Seriously, not only is it a weird what-if? fan-fiction-esque story of Elvis’ twin brother, it’s also one of those “faith-based” films (it has the same distributor as God’s Not Dead), and a wacky revisionist decades-spanning history lesson that never mentions any major events but devotes an entire scene to the Six-Day War (I have no idea either).
The cast is an odd assortment of well-known actors like Ray Liotta, Ashley Judd, Joe Pantoliano, and Seth Green alongside the never-heard-ofs.
Everything about it is just strange and it often feels like one of those weird dreams where you fall asleep in front of the television and whatever happens to be on makes its way into your subconscious. In the dream, all the mish-mosh makes sense, but then when you wake up and think about it, nothing about it does. That’s how I felt while leaving the theater.
As you probably have heard by now, this film has been disastrously received, registering a dismal 4% rating on Rotten Tomatoes. Many are even comparing it to The Room. While there are definitely more than a few unintentional laughs, I wouldn’t go that far. The direction is competent enough (especially for first-time director Dustin Marcellino), despite a whole lot of cheesy dialogue, the acting isn’t horrible (Rayne does seem out of his league in some scenes with the more seasoned actors, but not embarrassingly so), and everyone seems to mean well. It’s just bland and harmless. And again, freaking weird.

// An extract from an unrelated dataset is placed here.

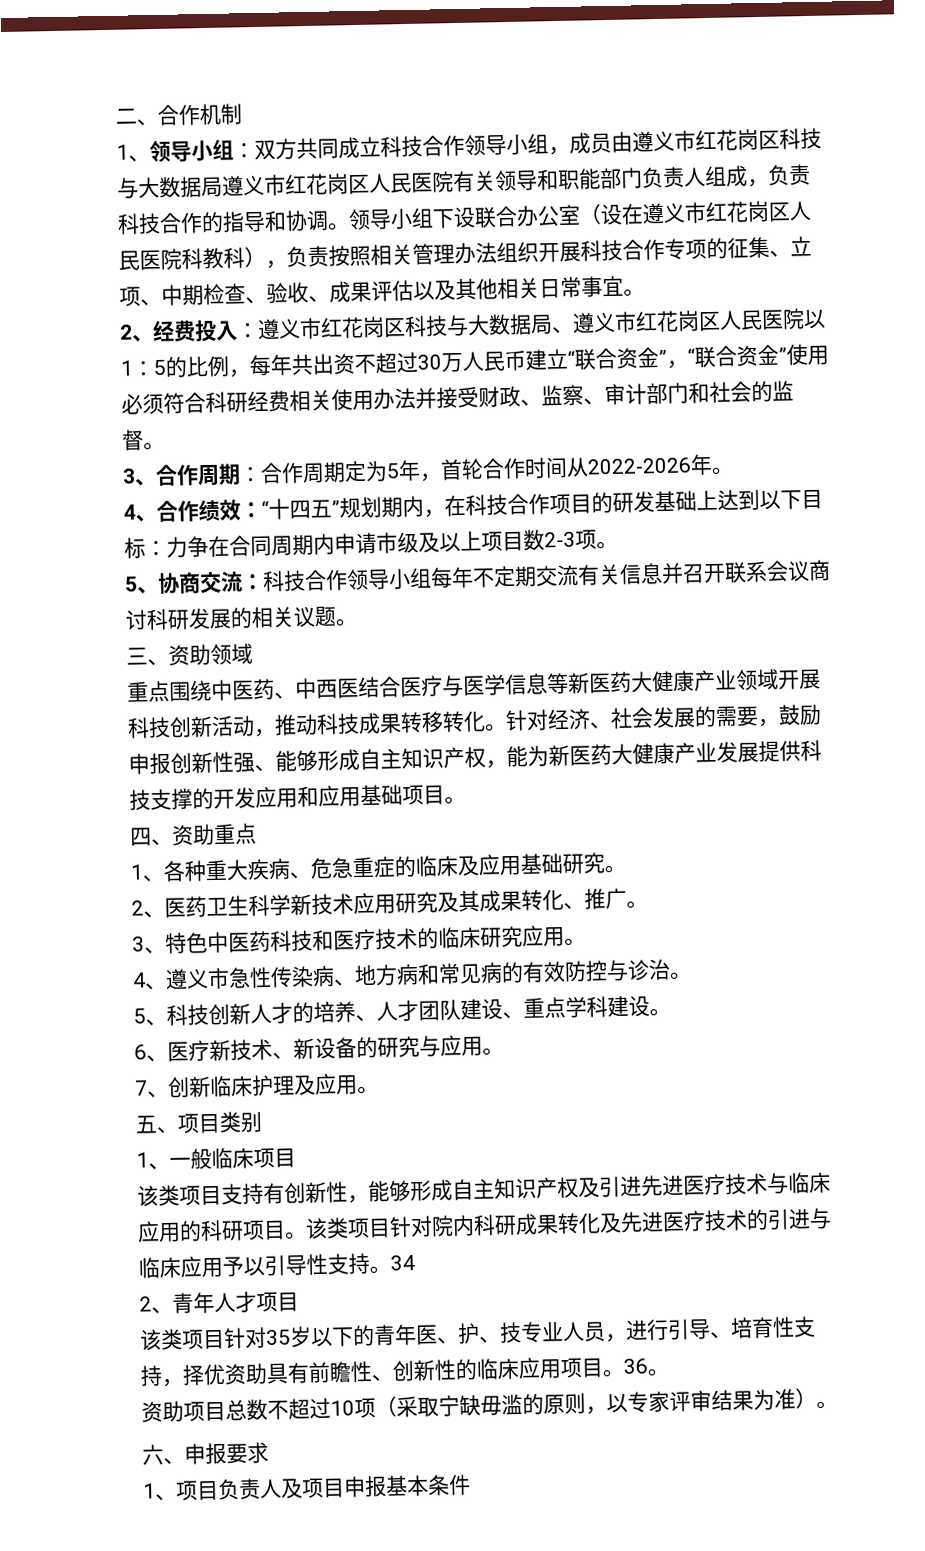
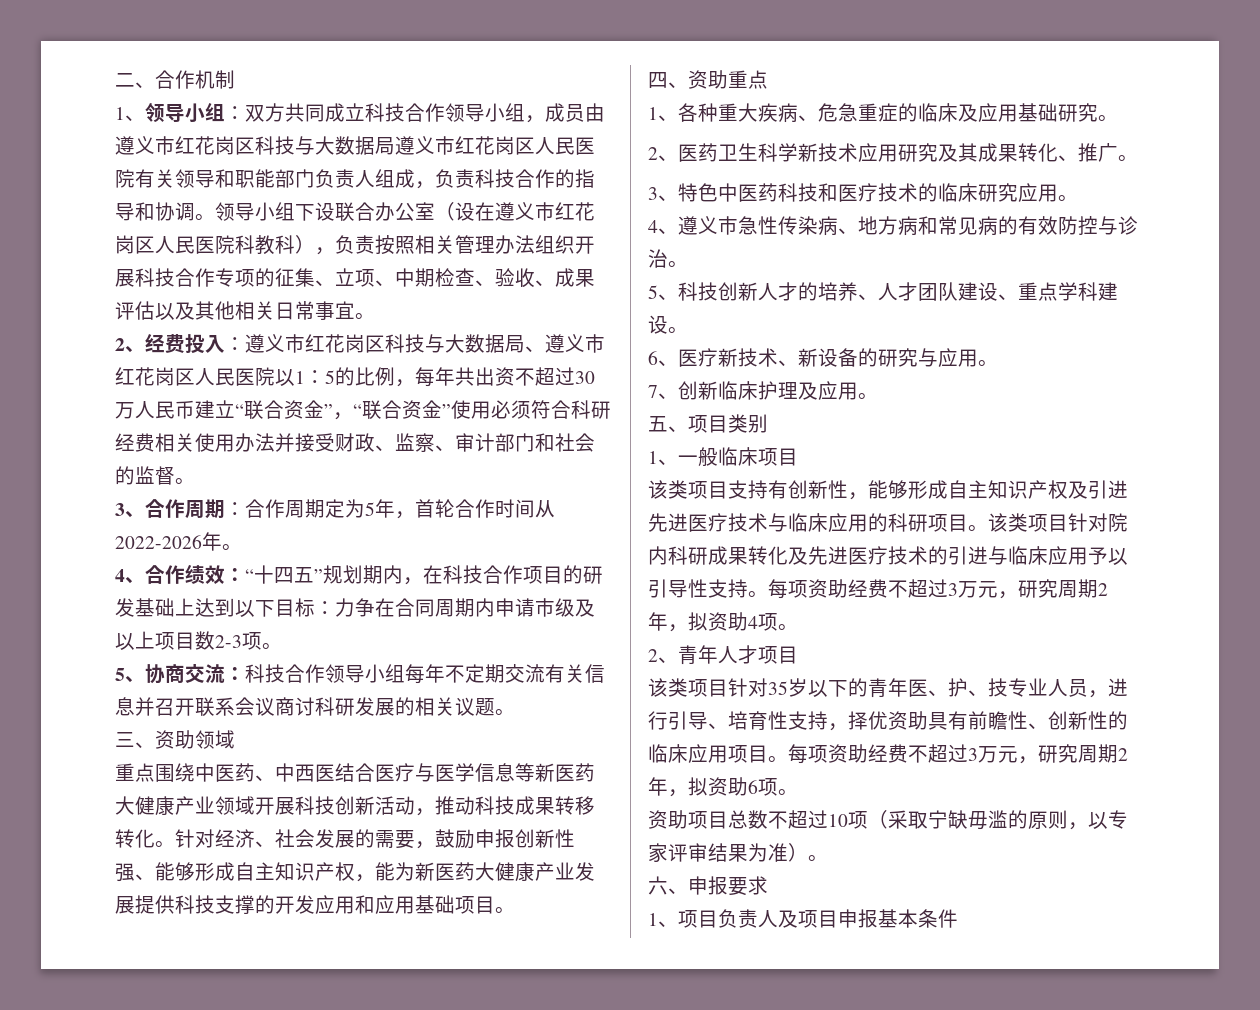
- 34
+ 每项资助经费不超过3万元，研究周期2年，拟资助4项。
- 36。
+ 每项资助经费不超过3万元，研究周期2年，拟资助6项。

The wigs and costumes are a hoot though.
Why this movie chooses to focus on Ryan and not Drexel is beyond me. We never get to learn anything about Drexel’s rise from poverty to super-stardom to apparent alcoholism. That’s the more interesting story here, but instead we have to watch drippy, boring, good boy Ryan who doesn’t care about money and won’t even take a sip of beer.
“I wasn’t doing anything wrong officer.”
“I know, I want to talk to that other guy.”
Maybe the reason for this is because in order to include any detail about Drexel’s life it would require showing the grittier side of rock and roll. You know the sex, the drugs, and all the glorious, bloated excess. But this is a PG rated, family-friendly, Christian movie so the version of the rock and roll lifestyle we get is everyone on a tour bus fighting over a blanket and drinking Dr. Pepper. Wild times.
I guess this movie qualifies as a musical due to the dozens of songs, however none of them are remotely memorable nor do they ever feel authentic. What I am able to recall is that the songs were generic and bad. The best way I can think of to describe them would be if the music for That Thing You Do (a film that succeeds at what this one attempts to do and fails) was written by the people that did the music for From Justin To Kelly.
God, Kelly’s tie skirt was amazing.
In this alterna-world of The Identical, Drexel Hemsley is a stand-in for Elvis. He looks like him, sings like him, and dances like him, but for whatever reason (most likely legal) he can’t actually be referred to as Elvis. I was okay with this.
That is until about two-thirds of the way through when a character references the actual Elvis Presley. The line is “there’s only one Elvis.” And the context isn’t what you’d think, it’s that like Elvis, there’s only one Drexel. BUT DREXEL IS JUST LIKE ELVIS! WHAT IN THE EVER LOVING FUCK? THE ACTUAL ELVIS EXISTS IN THIS UNIVERSE IN ADDITION TO DREXEL WHO IS BASICALLY ELVIS?
I’m done. I can’t with you anymore, movie.
Narration. Oh how I hate narration. Especially unnecessary narration. Especially unnecessary narration when you don’t even know who the narrator is until halfway through the movie. It’s just lazy screenwriting.
The Identical is a schmaltzy, preachy, strange mess of a movie. It’s not good, yet it’s not bad enough to be considered awesome. It’s just… there, for whatever reason. I’m sure some are genuinely excited to see it (the elderly, church groups, family members of the actors) while some will see it out of curiosity hoping to get a good laugh. I can’t recommend it to either.